The European Commission grant funding ended on the 31st August 2013, however the legacy of EPIC lives on through various initiatives:

  • Business Incubation Funding: The SME Members of the EPIC Consortium are currently preparing for submission of the EPIC Business Model to the iStart Business Incubation Grant competition. Upon successfully passing the iStart review process, the team could receive a potential funding of up to 100.000€, along with business mentoring, in order to start an official EPIC venture – EPIC Ltd.
  • European Commission Funding: Some Epic's partners have joined the currently under negotiation project ECIM (European Cloud marketplace for Intelligent Mobility). ECIM would take the EPIC concept forward for further development and move to a large-scale validation of an end-to-end service infrastructure, with mobile payment platforms for city transport services.
  • iMinds Commercial Spin-Off: iMinds is preparing the creation of a commercial spin-off dedicated to Smart City services. This spin-off is not planned to directly commercialise specific technologies developed within the EPIC project, but would be feeding on the ideas, competencies, and networks that have been developed within EPIC.
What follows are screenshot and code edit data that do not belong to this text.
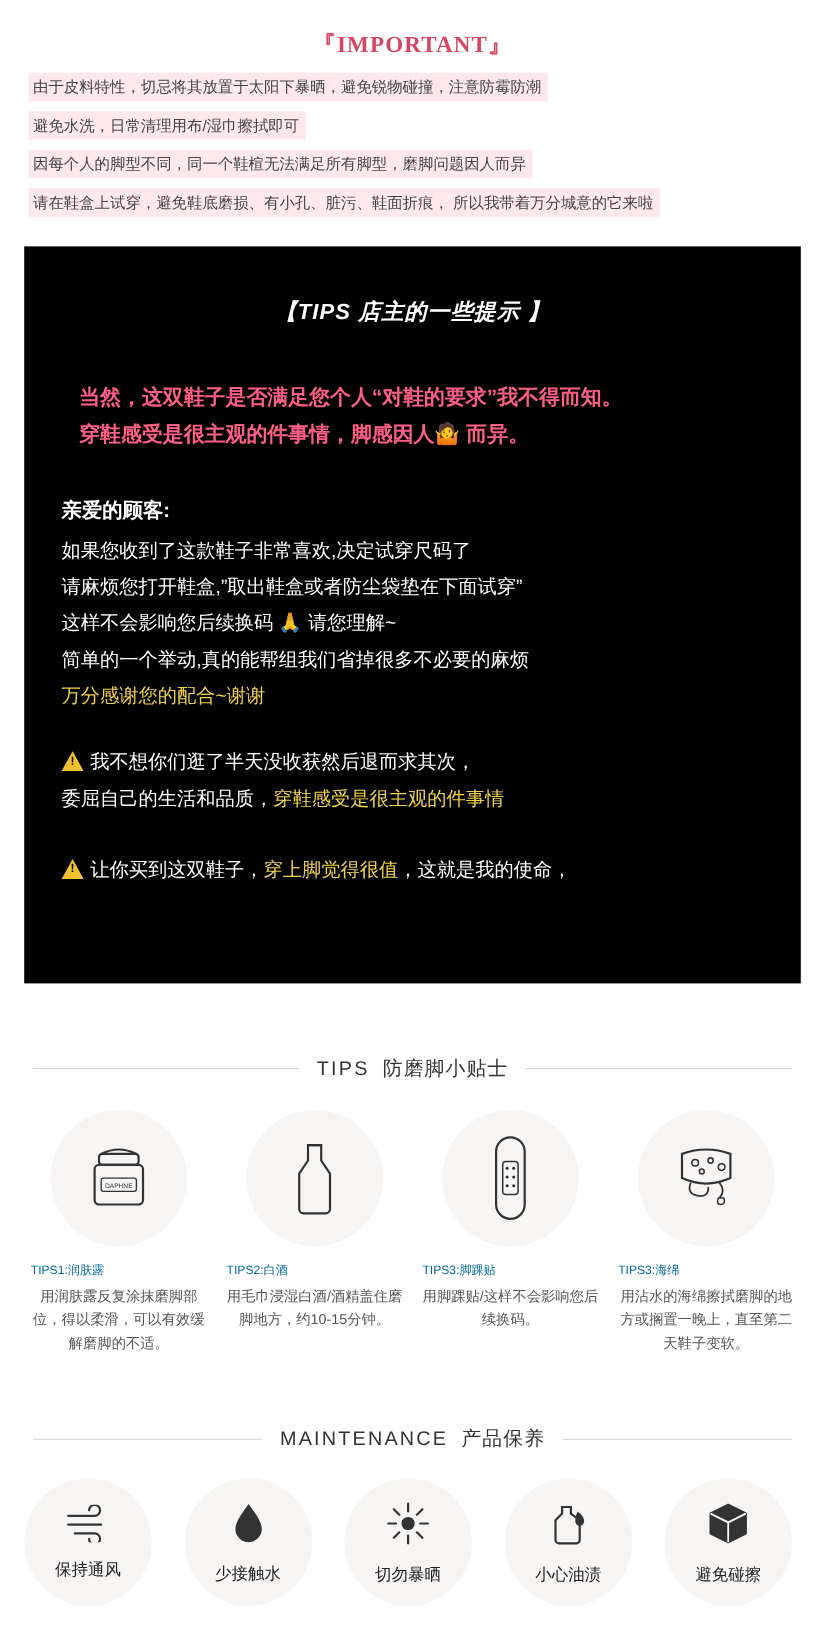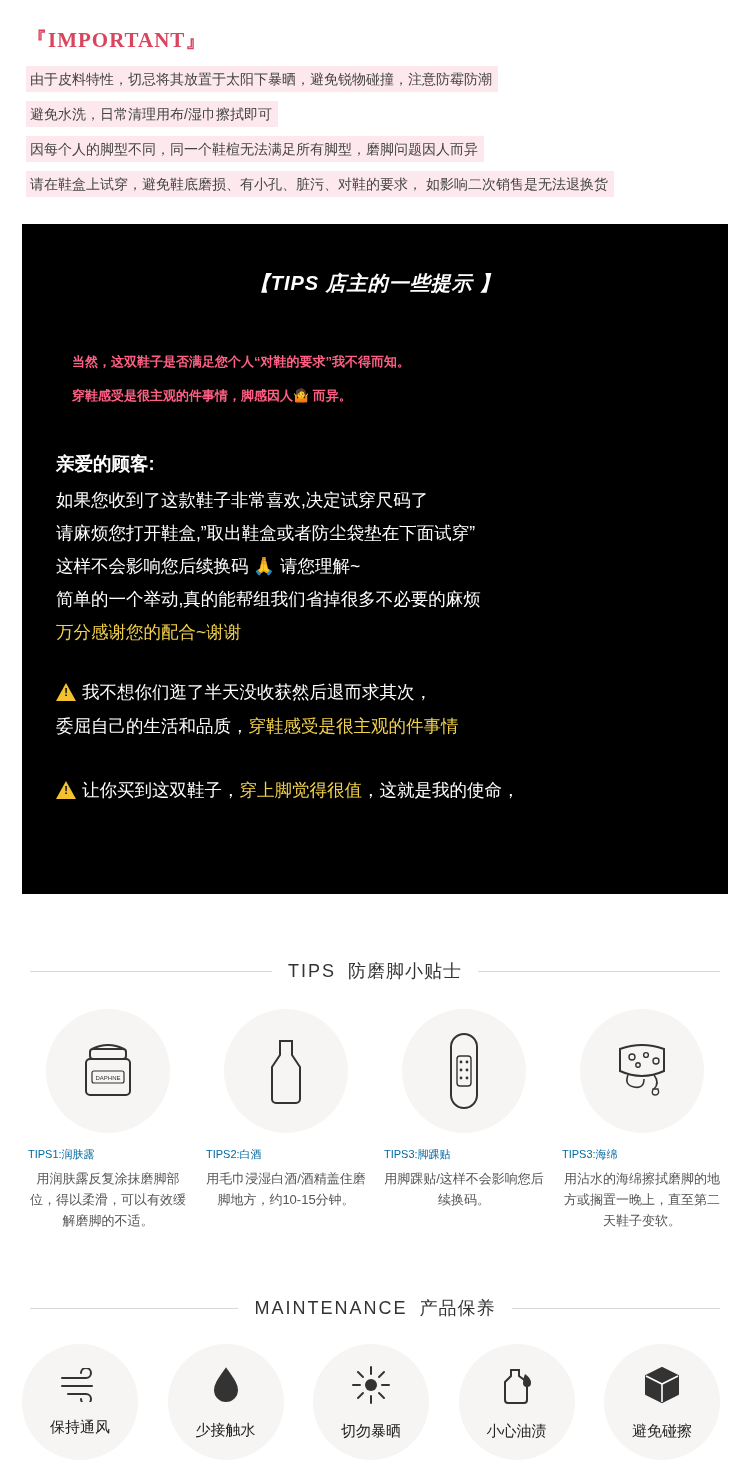--- a/index.html
+++ b/index.html
@@ -13,20 +13,21 @@
     position: relative;
     width: 750px;
     height: 1478px;
     background: #fff;
     overflow: hidden;
   }
 
   
   .important {
     padding: 26px 26px 0 26px;
+    text-align: center;
   }
   .important-title {
     font-size: 21px;
     font-weight: bold;
     color: #d8455f;
     letter-spacing: 1px;
     margin-bottom: 12px;
     font-family: "Liberation Serif", serif;
   }
   .important-line {
@@ -52,21 +53,21 @@
   .bp-title {
     text-align: center;
     font-size: 20px;
     font-weight: bold;
     font-style: italic;
     letter-spacing: 1px;
     margin-bottom: 48px;
   }
   .bp-pink {
     color: #ff5f84;
-    font-size: 13px;
+    font-size: 19px;
     font-weight: bold;
     line-height: 34px;
     margin-left: 16px;
     margin-bottom: 34px;
   }
   .bp-dear {
     font-size: 18.5px;
     font-weight: bold;
     line-height: 33px;
     margin-bottom: 4px;
@@ -189,21 +190,21 @@
 <body>
 
 <div class="page">
 
   <div class="important">
     <div class="important-title">『IMPORTANT』</div>
     <div class="important-lines">
       <div class="important-line">由于皮料特性，切忌将其放置于太阳下暴晒，避免锐物碰撞，注意防霉防潮</div>
       <div class="important-line">避免水洗，日常清理用布/湿巾擦拭即可</div>
       <div class="important-line">因每个人的脚型不同，同一个鞋楦无法满足所有脚型，磨脚问题因人而异</div>
-      <div class="important-line">请在鞋盒上试穿，避免鞋底磨损、有小孔、脏污、对鞋的要求，  如影响二次销售是无法退换货</div>
+      <div class="important-line">请在鞋盒上试穿，避免鞋底磨损、有小孔、脏污、鞋面折痕，  所以我带着万分城意的它来啦</div>
     </div>
   </div>
 
   <div class="black-panel">
     <div class="bp-title">【TIPS 店主的一些提示 】</div>
 
     <div class="bp-pink">
       <div>当然，这双鞋子是否满足您个人“对鞋的要求”我不得而知。</div>
       <div>穿鞋感受是很主观的件事情，脚感因人🤷 而异。</div>
     </div>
  • Birmingham City University Commercial Spin-Off: Birmingham City University will repurpose and extend the end-to-end technology solutions, developed within EPIC, to monitor energy usage in homes and public buildings, to provide generic energy monitoring and data transport for sensor networks. Initially this will take place within the Climate KIC (Knowledge and Innovation Community) funded KIC-Transitions project which focuses on sustainability modelling and simulation tools and data for city planners.
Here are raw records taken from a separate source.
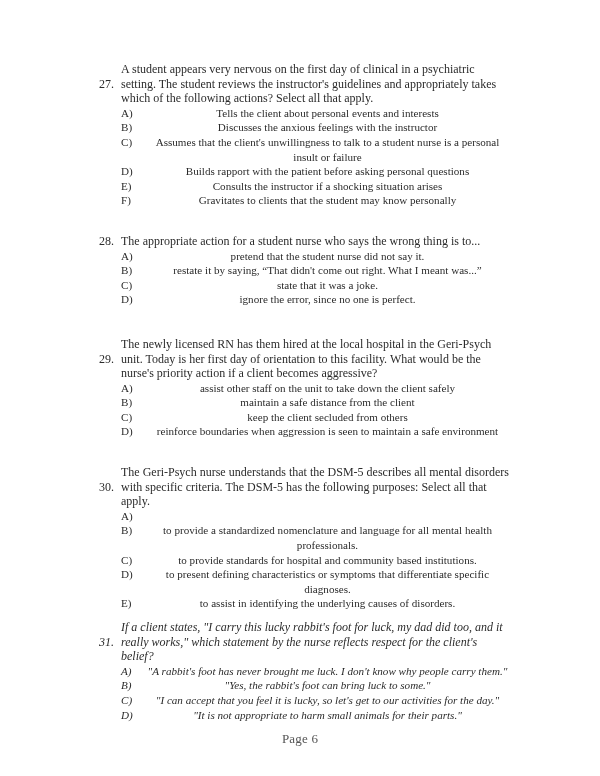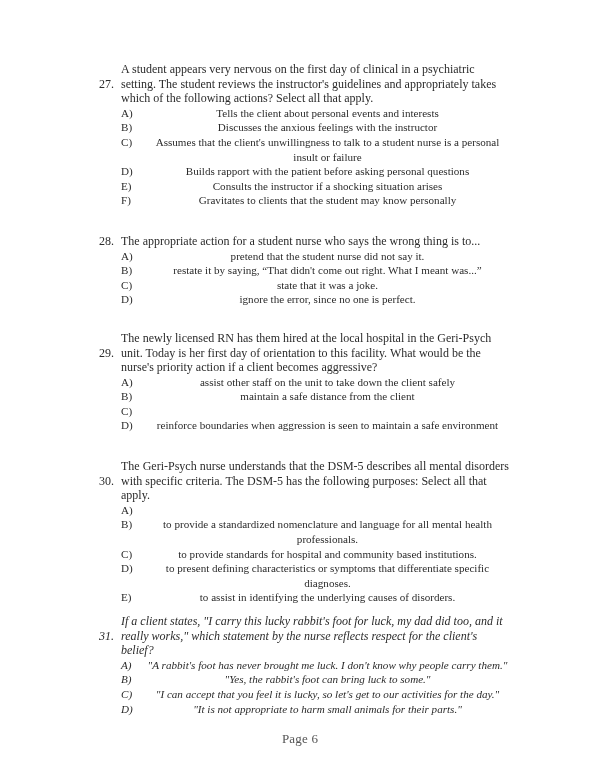--- a/index.html
+++ b/index.html
@@ -71,21 +71,21 @@
     margin-left: 22px;
     text-align: left;
   }
   .opt-text {
     flex: 1 1 auto;
     text-align: center;
   }
 
   
   .q27 { margin-bottom: 26px; }
-  .q28 { margin-bottom: 24px; font-family: Liberation Serif, serif; }
+  .q28 { margin-bottom: 30px; font-family: Liberation Serif, serif; }
   .q29 { margin-bottom: 26px; }
   .q30 { margin-bottom: 9px; }
   .q31 { margin-bottom: 0; font-style: italic; }
 
   .footer {
     position: absolute;
     left: 0;
     top: 731px;
     width: 600px;
     text-align: center;
@@ -167,20 +167,21 @@
         <div class="option">
           <span class="opt-letter">A)</span>
           <span class="opt-text">assist other staff on the unit to take down the client safely</span>
         </div>
         <div class="option">
           <span class="opt-letter">B)</span>
           <span class="opt-text">maintain a safe distance from the client</span>
         </div>
         <div class="option">
           <span class="opt-letter">C)</span>
+          <span class="opt-text">keep the client secluded from others</span>
         </div>
         <div class="option">
           <span class="opt-letter">D)</span>
           <span class="opt-text">reinforce boundaries when aggression is seen to maintain a safe environment</span>
         </div>
       </div>
     </div>
 
     <div class="question q30">
       <div class="q-stem">

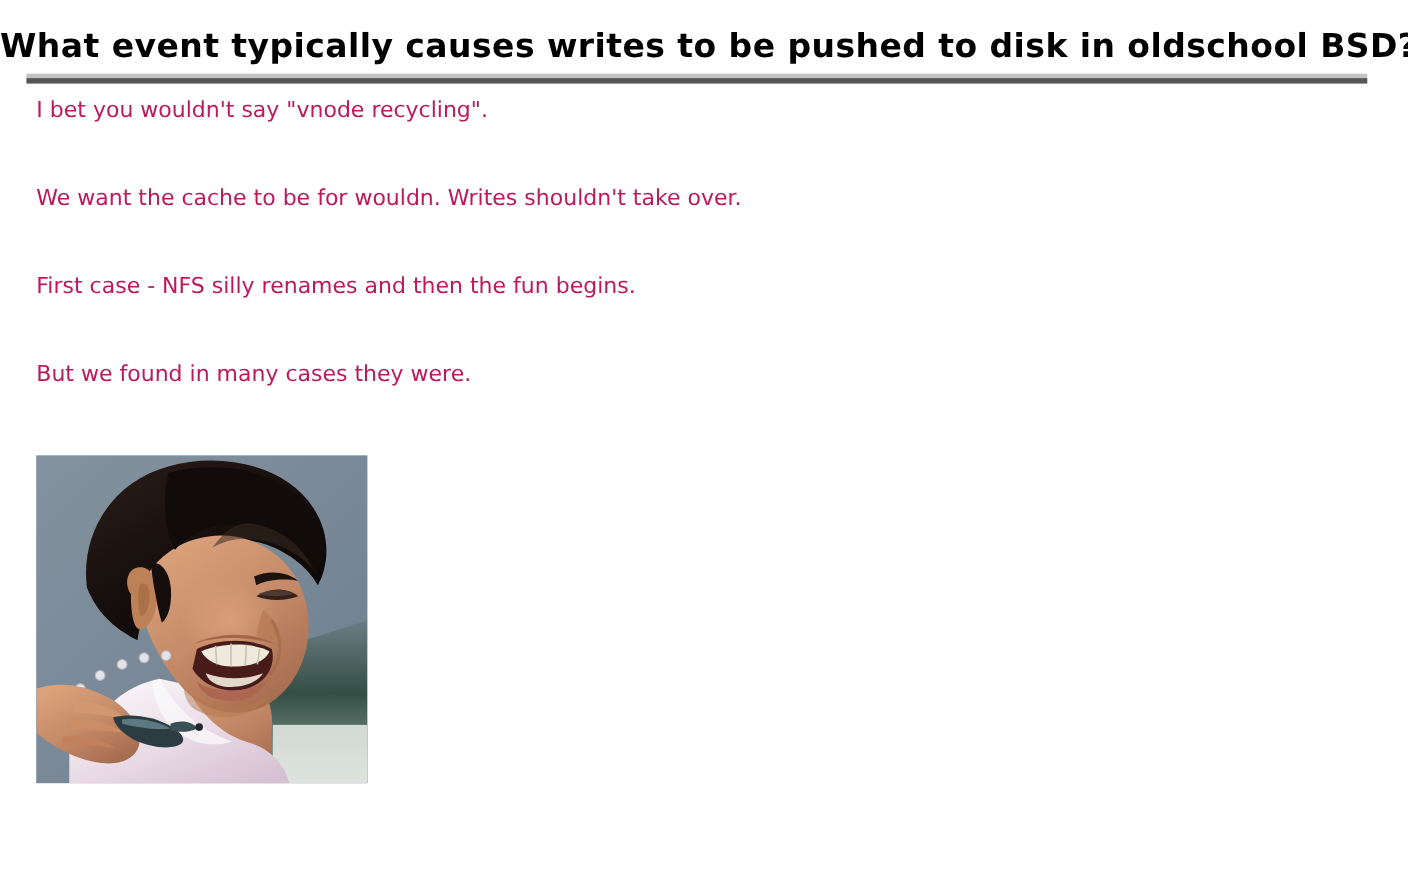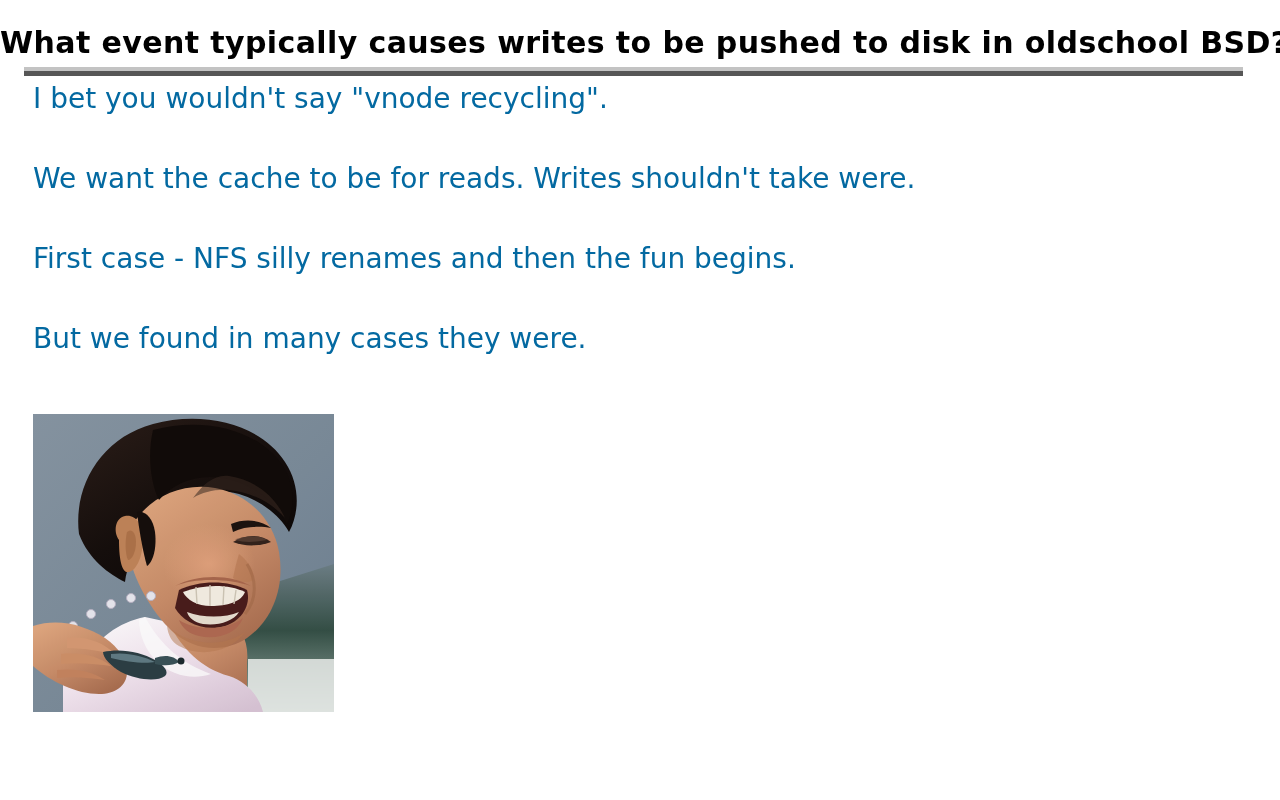--- a/index.html
+++ b/index.html
@@ -65,23 +65,23 @@
 
   
   .body-lines {
     position: absolute;
     left: 33px;
     top: 84px;
     width: 1200px;
   }
   .body-line {
     font-family: "DejaVu Sans", sans-serif;
-    font-size: 28px;
+    font-size: 20px;
     line-height: 30px;
-    color: #0369a1;
+    color: #be185d;
     white-space: nowrap;
     height: 80px;
   }
   .body-line span {
     display: inline-block;
   }
 
   
   .photo {
     position: absolute;
@@ -108,21 +108,21 @@
   <div class="title-rule">
     <div class="rule-light"></div>
     <div class="rule-dark"></div>
   </div>
 
   <div class="body-lines">
     <div class="body-line">
       <span>I bet you wouldn't say "vnode recycling".</span>
     </div>
     <div class="body-line">
-      <span>We want the cache to be for reads. Writes shouldn't take were.</span>
+      <span>We want the cache to be for wouldn. Writes shouldn't take over.</span>
     </div>
     <div class="body-line">
       <span>First case - NFS silly renames and then the fun begins.</span>
     </div>
     <div class="body-line">
       <span>But we found in many cases they were.</span>
     </div>
   </div>
 
   <div class="photo">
  • 21c Sustainability: 21c entered the UK Government G-Cloud procurement to become an accredited supplier of cloud services for UK cities. The package successfully entered was to supply Smart City training for new cities and administrations in the field.  Once EPIC Ltd will be up and running, 21c will market its accredited status to help bring business into the new venture.
  • Deloitte Sustainability: Deloitte has experienced positive business results by implementing the Roadmap for Smart Cities in their approach to city administrators and in project approaches for partners within the city ecosystem. At the City of Mechelen, Deloitte is using the Vision element of the roadmap to determine the strategy plan. At IRISNET, Deloitte has reworked the maturity model and assessment to identify the readiness of local municipalities for mutualized video protection platform terms of strategic, legal and technology fit.